Due to the recent surge in cryptocurrency trading prices, most online systems these days are often under assault from crypto mining botnets looking to gain a foothold in unsecured systems and make a profit for their criminal masters.
The latest of these threats is a botnet called WatchDog . Discovered by Unit 42, a threat intelligence division at Palo Alto Networks, this crypto mining botnet has been active since January 2019.
Written in the Go programming language, researchers say they have seen WatchDog infect Windows and Linux systems.
The entry point for their attacks has been outdated business applications. According to an analysis of the WatchDog botnet operations published Wednesday, Unit 42 said that the botnet operators used 33 different exploits to attack 32 vulnerabilities in software such as:
- Apache Hadoop
- Spring Data Commons
- SQL server
- Oracle WebLogic
- CCTV (it is currently unknown if the target is a CCTV set or if there is another nickname that could mean “cctv”).
Based on the details the Unit 42 team was able to learn by analyzing the WatchDog malware binaries, the researchers estimated the size of the botnet to be around 500 to 1,000 infected systems.
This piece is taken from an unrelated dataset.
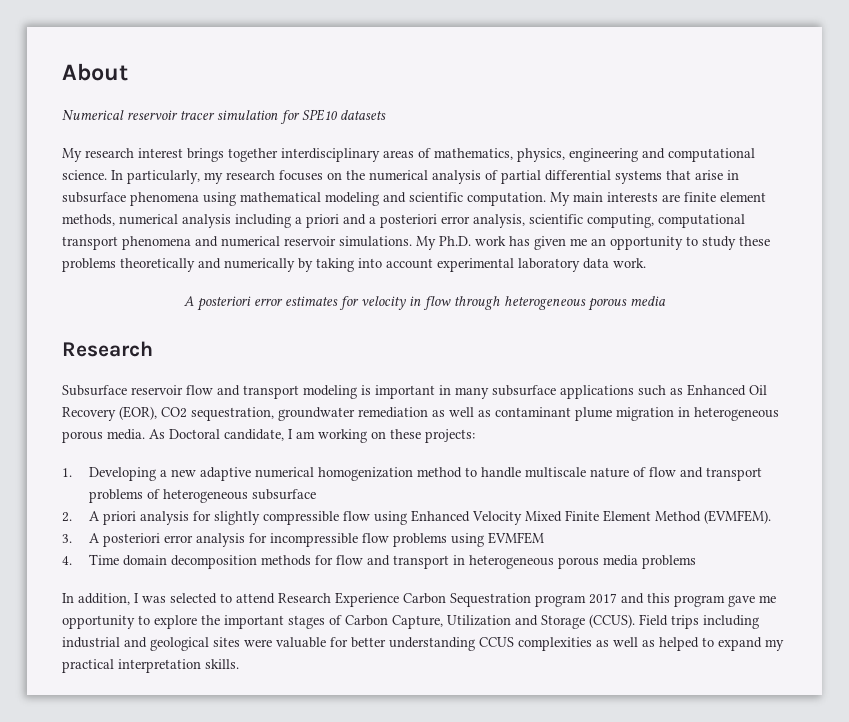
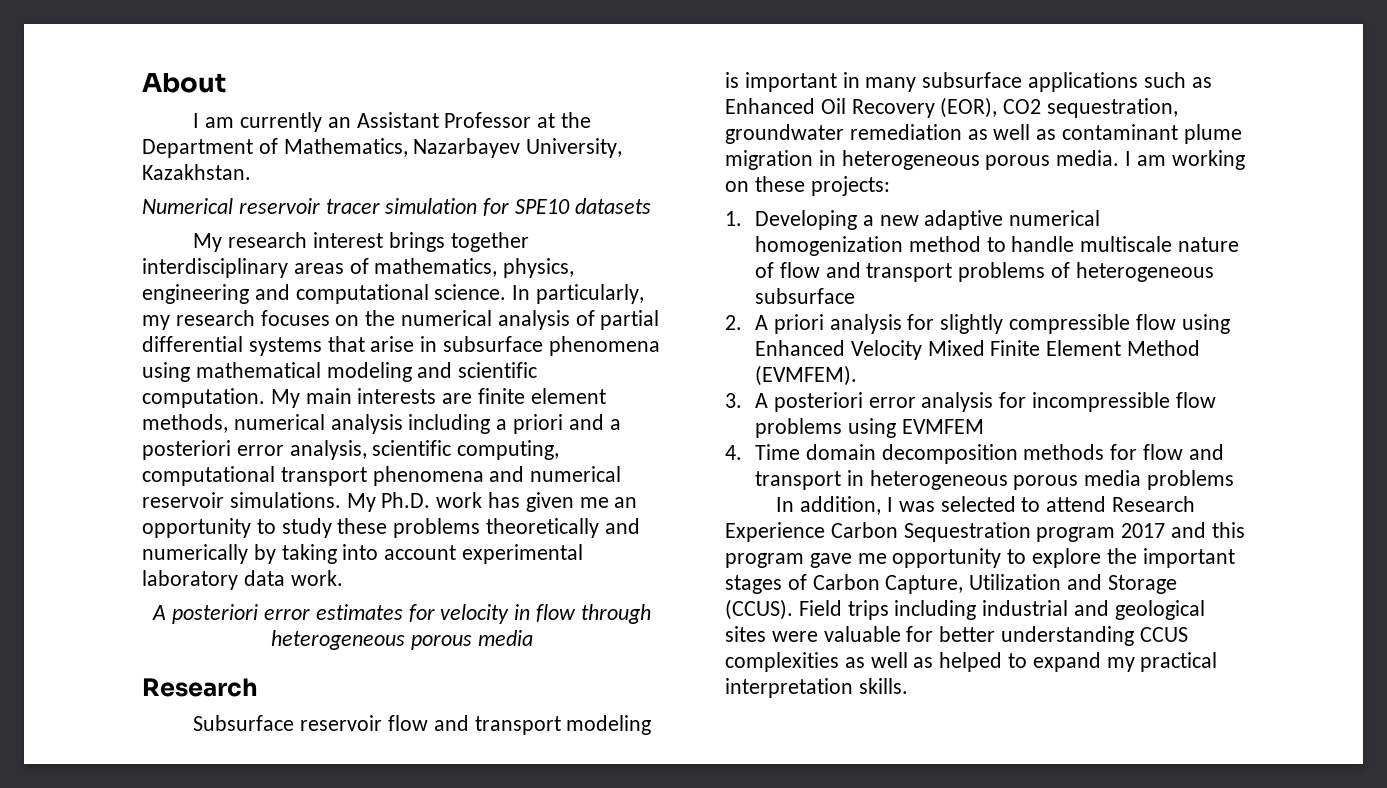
(128, 72) none -> [193,112,591,132] [142,138,623,158] [142,164,251,180] // I am currently an Assistant Professor at the Department of Mathematics, Nazarbayev University, Kazakhstan.
[149,429,284,441] As Doctoral candidate, -> (1120, 158) none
The gains were estimated at 209 Monero coins, currently valued at around $ 32,000, but the actual figure is believed to be much higher as the researchers only managed to analyze a few binaries, and the WatchDog band is believed to have used many more addresses. Monero to collect your illegal crypto mining funds.
NO CREDENTIAL THEFT OBSERVED
The good news for server owners is that WatchDog is not yet on par with recent cryptocurrency mining botnets like TeamTNT and Rocke, which in recent months have added capabilities that allow them to mine credentials for AWS and Docker systems from the infected servers.
However, the Unit 42 team warns that such an update is only a few keystrokes away for WatchDog attackers.
On infected servers, WatchDog generally runs with administrator privileges and could perform a credential scan and dump without any difficulty, if its creators ever wanted to.
To protect your systems against this new threat, the advice for network defenders is the same that security experts have been giving for the last decade: keep systems and your applications up-to-date to prevent attacks that use exploits for old vulnerabilities.